Generating a vector space via a T-cyclic subspace

[Bipolarity]

I've been thinking about a problem I made up. The solution may be trivial or very difficult as I have not given too much thought to it, but I can't think of an answer of the top of my head.

Let $T:V → V$ be a linear operator on a finite-dimensional vector space $V$. Does there exist a vector $v \in V$ for which the T-cyclic subspace of $V$ generated by $v$ is $V$? This is certainly not true in general, since if $T$ is the zero transformation and $V$ has dimension greater than 1 then no T-cyclic subspace will equal $V$.

But what about for an arbitrary linear map?

BiP

 

[brmath]

Let's just look at a 2-dim space. Let T = $$\begin{pmatrix} 0 & 1 \\ 1 & 0\\ \end{pmatrix}$$
and v = (1,0). Then Tv = (0,1). Clearly v and Tv are a basis for the entire space.

 

[Bipolarity]

Let's just look at a 2-dim space. Let T = $$\begin{pmatrix} 0 & 1 \\ 1 & 0\\ \end{pmatrix}$$
and v = (1,0). Then Tv = (0,1). Clearly v and Tv are a basis for the entire space.

How can we generalize this for an arbitrary linear map?

BiP

 

[brmath]

Assuming we are in a finite dimensional vector space, of dimension n, you need to pick a T such that $$T^n= T$$ but if 1 < m < n $$T^m \neq T.$$
If you do have $$T^m = T$$ for 1 < m < n then the T-cyclic subspace has only dimension m, because that is all the independent vectors you can generate with powers of T.

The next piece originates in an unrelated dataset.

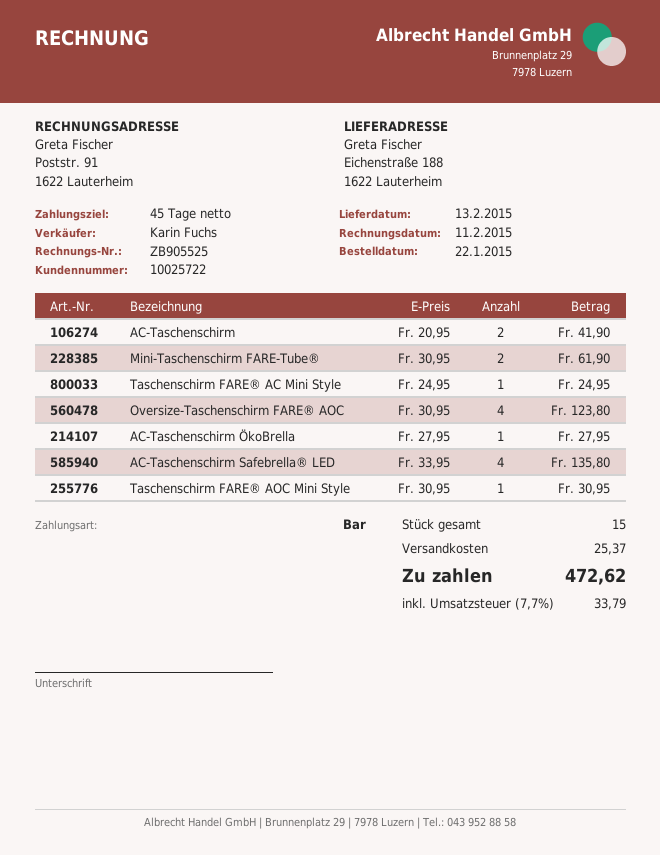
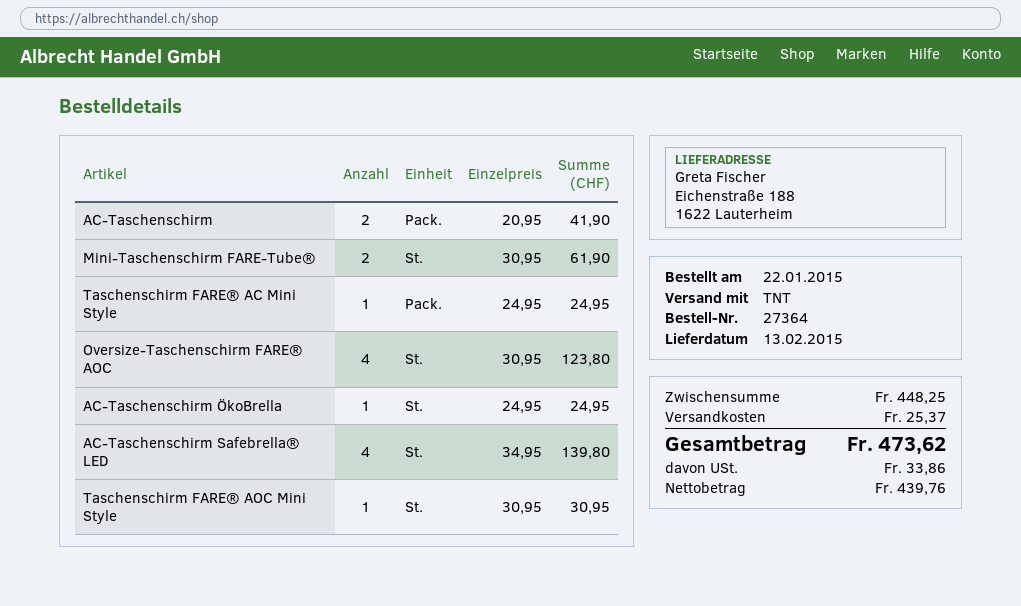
AC-Taschenschirm ÖkoBrella: 1 x 27.95 = 27.95 -> 1 x 24.95 = 24.95
AC-Taschenschirm Safebrella® LED: 4 x 33.95 = 135.80 -> 4 x 34.95 = 139.80
tax: 33.79 -> 33.86
total: 472.62 -> 473.62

Now there is bound to be some specific vector v such that $$T^mv = Tv$$ even though $$T^m \neq T.$$ That vector is in fact any eigenvector of $$T^m - T.$$ You can't generate the entire space V using that kind of vector v. However, there is bound to be a vector u which is not an eigenvector of $$T^m - T$$ for any 1 < m < n. You can use u to generate the entire space.

Does every n dimensional vector space have a linear operator which is cyclic of degree n? Yes. Start with my 2 dimensional example and see if you can find something similar in 3 dimensions. Once you get that far, you'll see how to generate such a T in n dimensions.

 

[blue_raver22]

olarBear,

This is an interesting question to consider. In general, the answer to whether there exists a vector $v \in V$ for which the T-cyclic subspace of $V$ generated by $v$ is $V$ will depend on the specific properties of the linear operator $T$ and the vector space $V$.

One approach to tackling this problem would be to consider the eigenvalues and eigenvectors of $T$. If $T$ has a full set of distinct eigenvalues, then it is possible to find a vector $v$ that generates a T-cyclic subspace that is equal to $V$. This is because the eigenvectors corresponding to distinct eigenvalues are linearly independent, and thus span the entire vector space $V$.

However, if $T$ has repeated eigenvalues or if the eigenvalues are not distinct, then it may not be possible to find a vector $v$ that generates a T-cyclic subspace that is equal to $V$. In this case, the T-cyclic subspace generated by $v$ will be a proper subspace of $V$.

Another approach to consider would be to examine the structure of the vector space $V$ itself. If $V$ has a basis consisting of eigenvectors of $T$, then it is possible to find a vector $v$ that generates a T-cyclic subspace that is equal to $V$. However, if $V$ does not have such a basis, then it may not be possible to find such a vector $v$.

Overall, the existence of a vector $v$ for which the T-cyclic subspace generated by $v$ is equal to $V$ will depend on the specific properties of the linear operator $T$ and the vector space $V$. Further investigation and analysis would be needed to determine the necessary and sufficient conditions for such a vector to exist.